-- Opening Marker --
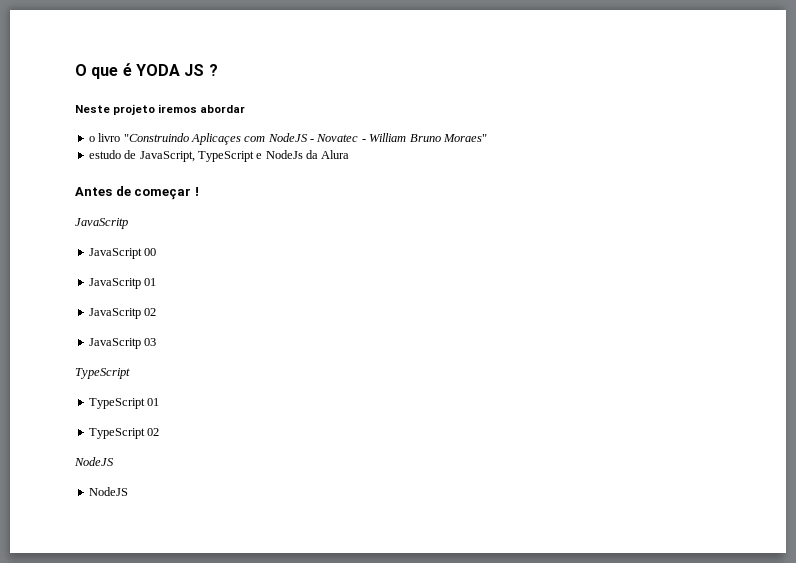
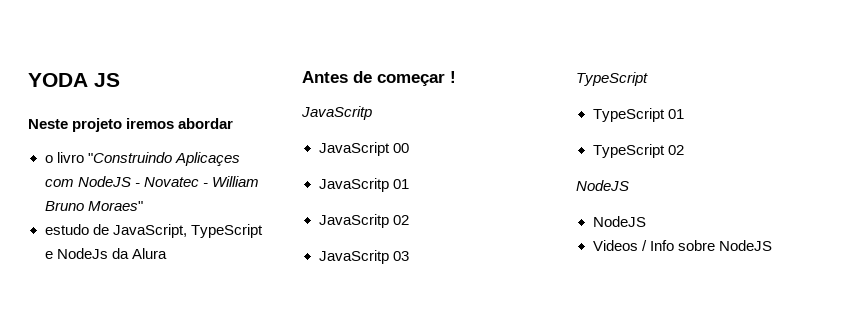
- O que é YODA JS ?
+ YODA JS
+ Videos / Info sobre NodeJS

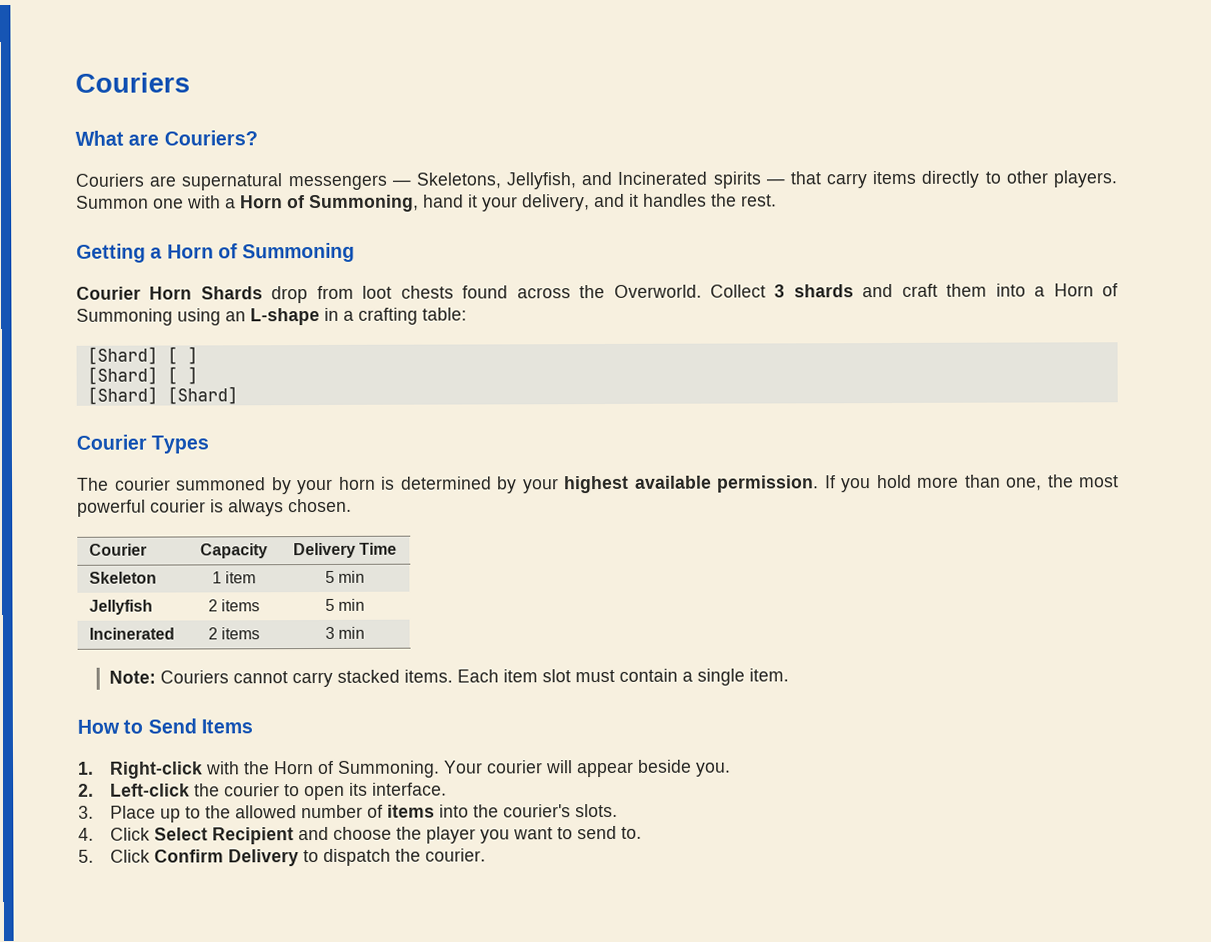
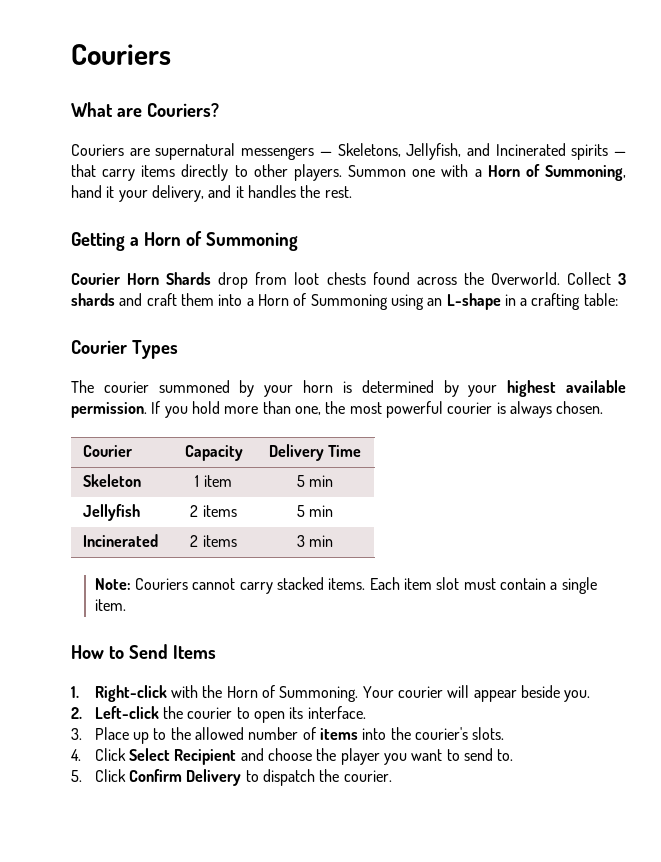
  Collect 3 shards and craft them into a Horn of Summoning using an L-shape in a crafting table:
- [Shard] [ ]
- [Shard] [ ]
- [Shard] [Shard]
-- Closing Marker --
WHAT TO WORK ON — Print the full listing again exactly, and drop every image from it.

RESULT OF THE EXERCISE —
- O que é YODA JS ?
+ YODA JS
+ Videos / Info sobre NodeJS

  Collect 3 shards and craft them into a Horn of Summoning using an L-shape in a crafting table:
- [Shard] [ ]
- [Shard] [ ]
- [Shard] [Shard]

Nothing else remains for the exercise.